Por Renato De Giovanni
Meu avô era apaixonado por ficção científica. Ao longo da vida, reuniu uma biblioteca considerável do gênero, incluindo desde livros de bolso de autores desconhecidos até clássicos de Arthur Clarke, Robert Heinlein e Isaac Asimov. Li muitos deles na adolescência e devo parte da minha formação a isso. Alguns livros continuam vivos na memória, enquanto outros se tornaram pálida lembrança, escondidos num canto obscuro da mente até que algum fato os traga à tona mais uma vez.Foi assim que aconteceu quando me deparei com um inseto que nunca havia visto antes. Aquele par característico de pedipalpos (pinças) ligados a um cefalotórax com quatro pares de patas foi suficiente para desencadear um misto de espanto e cautela. Não fosse pelo diminuto tamanho e pela ausência do ferrão em riste, não restariam dúvidas que se tratava de um escorpião. Mas é justamente neste momento do encontro, quando estamos diante do desconhecido, do potencialmente nocivo ou do simplesmente estranho, que muitas vezes desencadeamos uma reação fatal. Aliás, em se tratando de insetos, nem precisamos de arquétipos da sobrevivência para esmagar, envenenar ou eletrocutar milhares deles diariamente. Nossa reação é praticamente automática.
Assim reagiu Morgan em “O Formigão” (título original “The Big Ant”, conto de Howard Fast publicado em 1960). Num gesto estúpido e impensado, Morgan desferiu um golpe mortal naquela criatura repugnante que havia aparecido.
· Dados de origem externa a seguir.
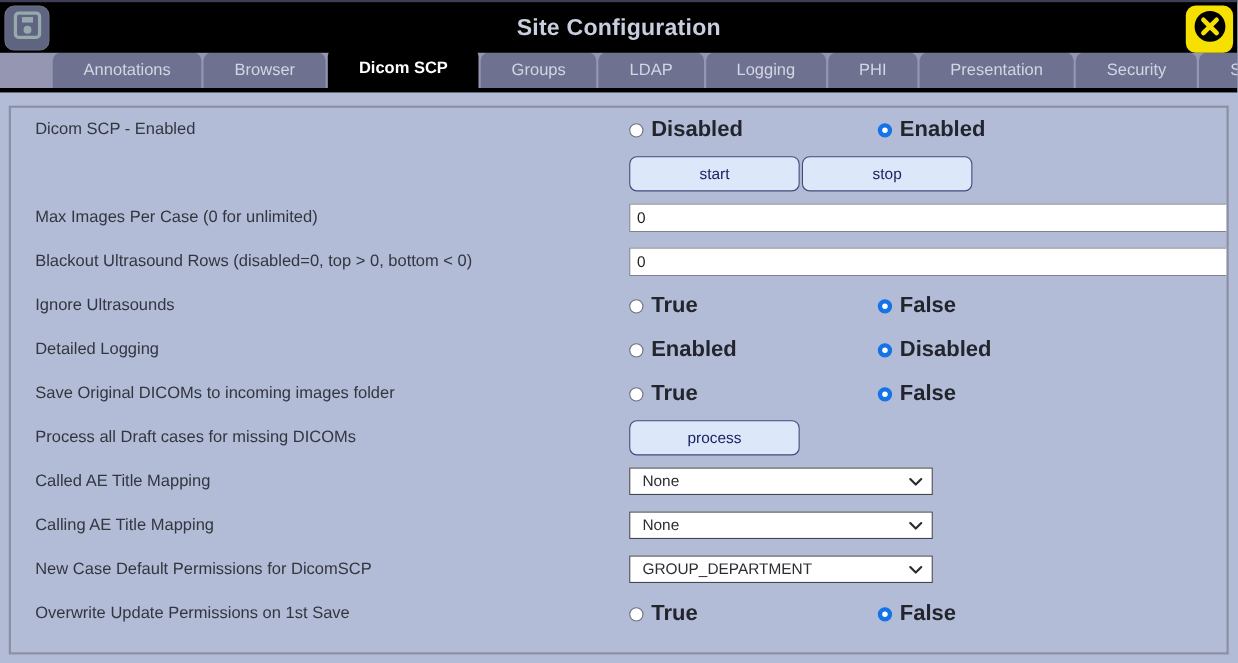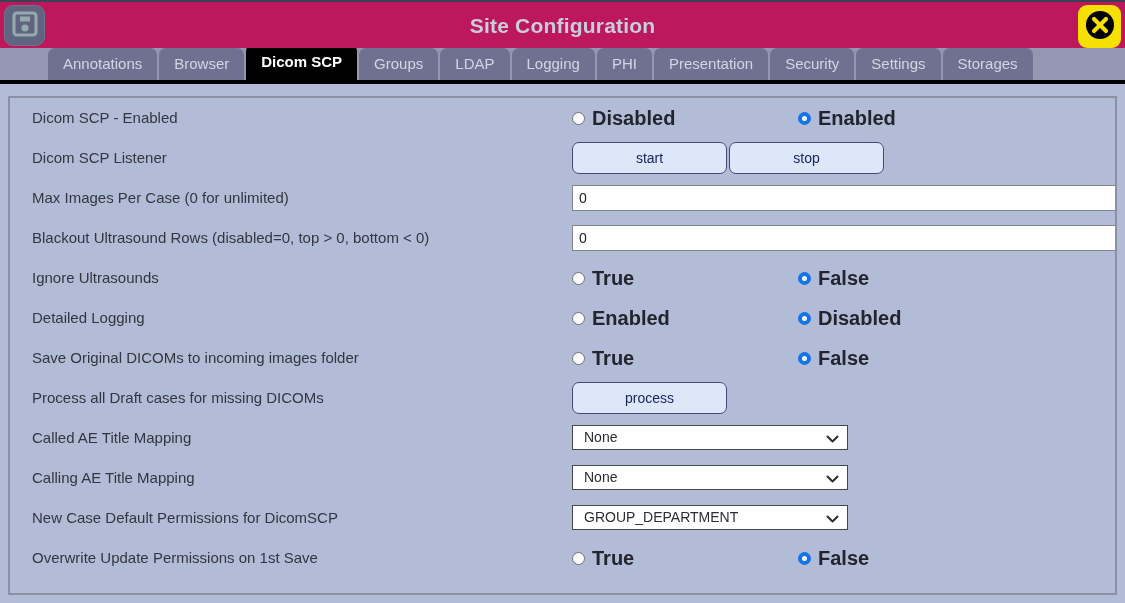--- a/index.html
+++ b/index.html
@@ -19,7 +19,7 @@
   .titlebar {
     position: relative;
     height: 48px;
-    background: #be185d;
+    background: #000000;
     border-top: 2px solid #3c3f56;
     box-sizing: border-box;
   }

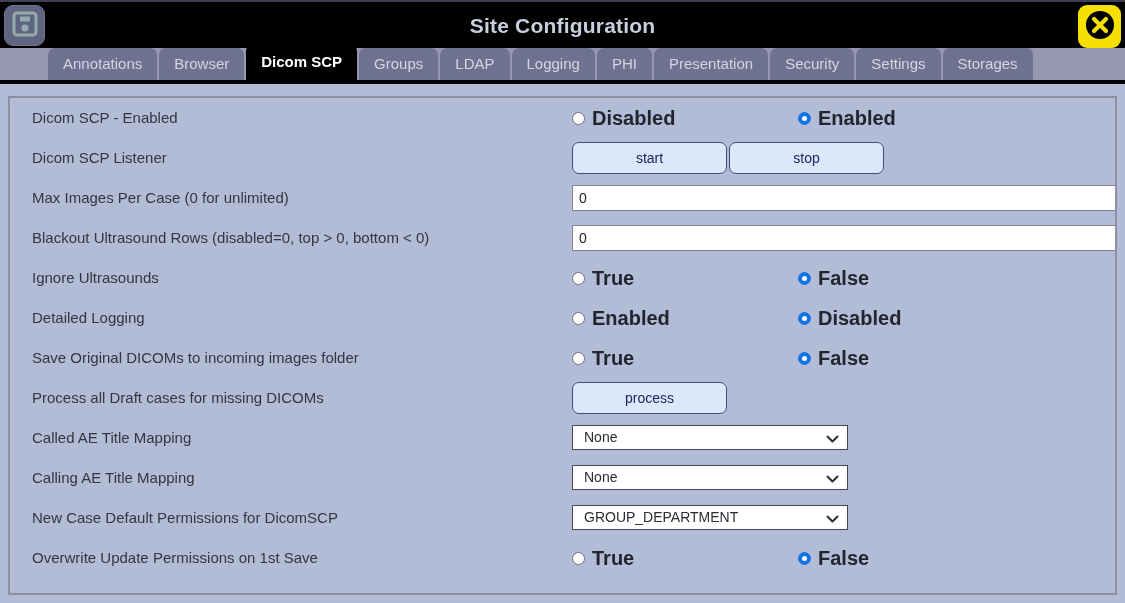--- a/index.html
+++ b/index.html
@@ -70,7 +70,7 @@
   .tab {
     height: 32px;
     line-height: 32px;
-    padding: 0 15px;
+    padding: 0 28px;
     margin-right: 2px;
     background: #6f7190;
     color: #d2d6e4;

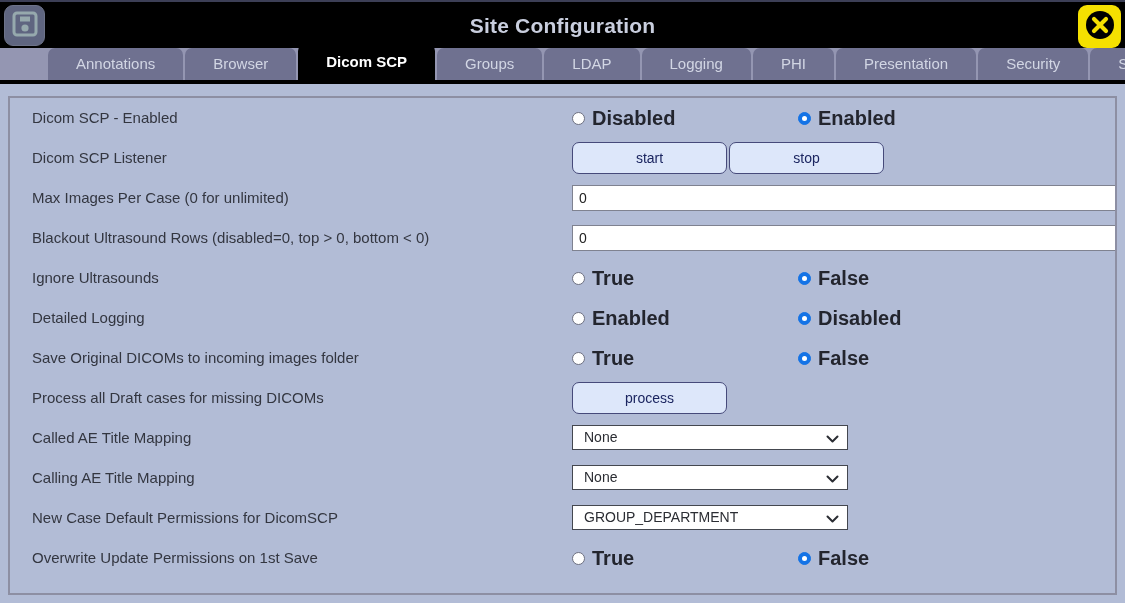--- a/index.html
+++ b/index.html
@@ -280,7 +280,6 @@
   </div>
 
   <div class="row">
-    <div class="row-label">Dicom SCP Listener</div>
     <div class="row-ctl">
       <div class="btn-row">
         <div class="btn">start</div>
Entretanto, intrigado com o animal morto, decide levar o espécime ao curador da coleção de insetos de um museu, onde a trama se desenrola de forma inesperada. Mas quais poderiam ser as consequências de um gesto assustadoramente banal? Levando ao extremo, e se aquele indivíduo fosse o último representante de uma espécie? E se houvesse algo de muito especial nele? O autor consegue explorar a situação de forma criativa, de certa maneira dando ares de conservação a um conto de ficção científica. Ou talvez fosse melhor dizer exoconservação?
De volta ao nosso pseudoescorpião, e passado o desconforto da surpresa inicial, fiquei observando aquela criatura por alguns momentos. Por fim deixei-a ali, no mesmo lugar, sem fazer nada. Como vim a saber depois, pseudoescorpiões são inofensivos ao homem e possuem várias peculiaridades. São capazes de migrar longas distâncias através de forésia, ou seja, pegando carona em animais maiores como besouros e mariposas. Limpam-se com frequência, principalmente após se alimentar. Algumas espécies organizam-se socialmente, vivendo em colônias e caçando em conjunto. Nestes casos, são considerados os mais avançados socialmente entre todos os aracnídeos. Experimentos recentes descobriram que, sob condições extremas de falta de alimento, a mãe chega a se sacrificar, entregando o corpo à prole (matrifagia). Apesar de pouco conhecidos, pseudoescorpiões são animais daqui mesmo – bastante terrenos – mas não menos especiais. Bom seria que estivessem livres da nossa entomofobia.